Your objective: Examine the material below. Gather every line in which the string "bottom" appears.

Records shown:

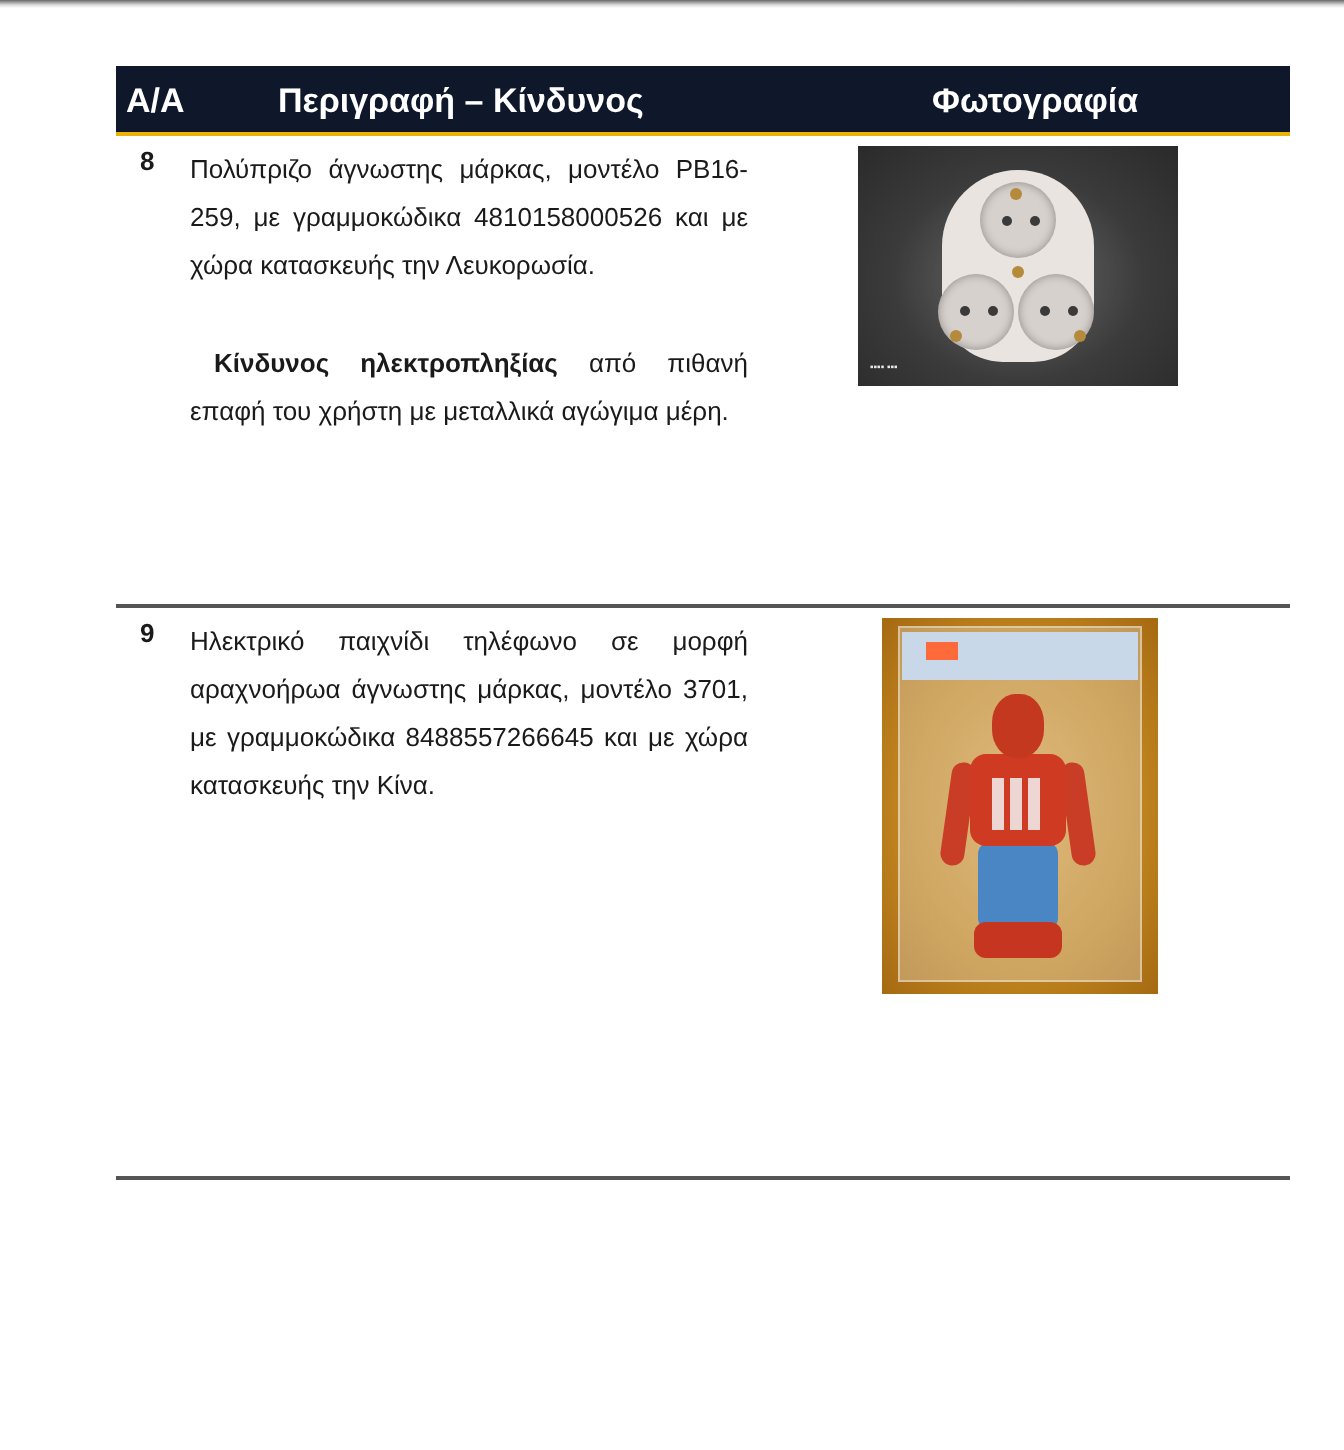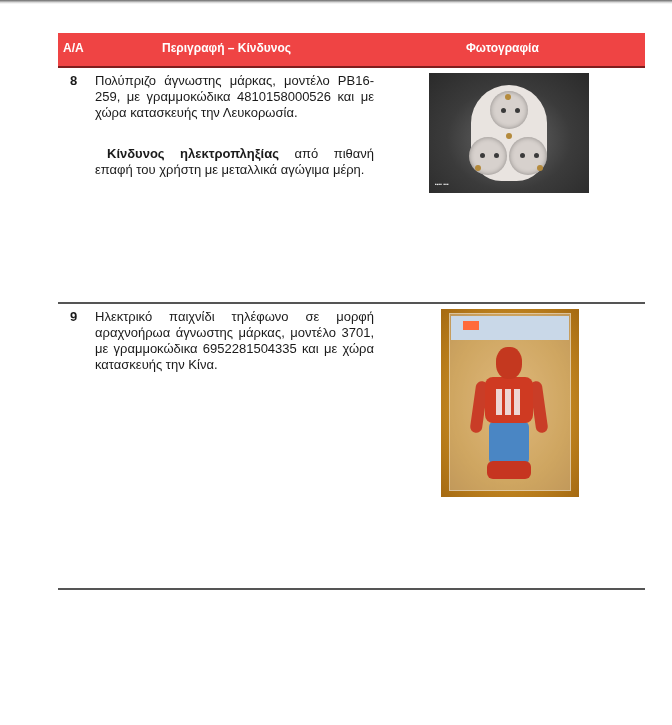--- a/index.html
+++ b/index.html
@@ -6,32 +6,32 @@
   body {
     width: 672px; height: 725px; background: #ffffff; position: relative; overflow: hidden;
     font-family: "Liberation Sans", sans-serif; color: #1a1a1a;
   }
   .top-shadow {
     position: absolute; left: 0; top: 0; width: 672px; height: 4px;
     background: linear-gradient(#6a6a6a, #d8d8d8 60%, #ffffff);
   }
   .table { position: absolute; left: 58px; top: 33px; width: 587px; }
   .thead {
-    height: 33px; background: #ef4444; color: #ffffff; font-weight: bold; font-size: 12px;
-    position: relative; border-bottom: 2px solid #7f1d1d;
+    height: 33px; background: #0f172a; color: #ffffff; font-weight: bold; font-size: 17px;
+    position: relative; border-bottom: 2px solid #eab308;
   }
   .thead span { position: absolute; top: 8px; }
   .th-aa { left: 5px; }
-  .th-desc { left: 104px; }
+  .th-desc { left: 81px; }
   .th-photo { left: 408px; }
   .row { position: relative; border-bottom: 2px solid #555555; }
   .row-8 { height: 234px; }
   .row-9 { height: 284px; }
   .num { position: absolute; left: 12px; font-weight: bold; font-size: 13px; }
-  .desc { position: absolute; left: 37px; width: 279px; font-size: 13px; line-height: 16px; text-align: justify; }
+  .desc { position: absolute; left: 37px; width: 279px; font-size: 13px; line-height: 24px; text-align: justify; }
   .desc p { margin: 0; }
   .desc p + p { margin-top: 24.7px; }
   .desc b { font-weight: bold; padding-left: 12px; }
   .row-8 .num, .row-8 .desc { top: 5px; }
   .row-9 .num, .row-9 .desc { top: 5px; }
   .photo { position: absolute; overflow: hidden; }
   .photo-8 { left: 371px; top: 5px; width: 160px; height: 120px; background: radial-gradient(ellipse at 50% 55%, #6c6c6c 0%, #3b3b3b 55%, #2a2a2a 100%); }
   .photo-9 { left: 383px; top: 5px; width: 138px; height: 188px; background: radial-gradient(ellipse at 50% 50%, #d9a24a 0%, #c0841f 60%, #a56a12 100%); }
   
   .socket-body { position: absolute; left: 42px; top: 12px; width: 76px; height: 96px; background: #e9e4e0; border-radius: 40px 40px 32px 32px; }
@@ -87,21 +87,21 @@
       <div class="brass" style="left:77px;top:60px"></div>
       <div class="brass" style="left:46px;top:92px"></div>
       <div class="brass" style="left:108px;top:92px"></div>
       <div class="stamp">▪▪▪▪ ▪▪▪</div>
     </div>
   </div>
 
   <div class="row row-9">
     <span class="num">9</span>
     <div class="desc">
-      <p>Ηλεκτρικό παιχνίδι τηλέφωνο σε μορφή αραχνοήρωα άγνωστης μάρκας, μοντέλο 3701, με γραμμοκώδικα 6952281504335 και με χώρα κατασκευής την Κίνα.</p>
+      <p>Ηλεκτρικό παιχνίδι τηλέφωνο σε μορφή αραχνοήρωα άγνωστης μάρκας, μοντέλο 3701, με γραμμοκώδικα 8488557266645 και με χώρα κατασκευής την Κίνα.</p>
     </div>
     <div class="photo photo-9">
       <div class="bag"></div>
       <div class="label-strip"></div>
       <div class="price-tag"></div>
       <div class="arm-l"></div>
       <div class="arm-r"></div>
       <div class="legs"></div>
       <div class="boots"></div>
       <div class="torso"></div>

Response to the task:
-    position: relative; border-bottom: 2px solid #7f1d1d;
+    position: relative; border-bottom: 2px solid #eab308;
   .row { position: relative; border-bottom: 2px solid #555555; }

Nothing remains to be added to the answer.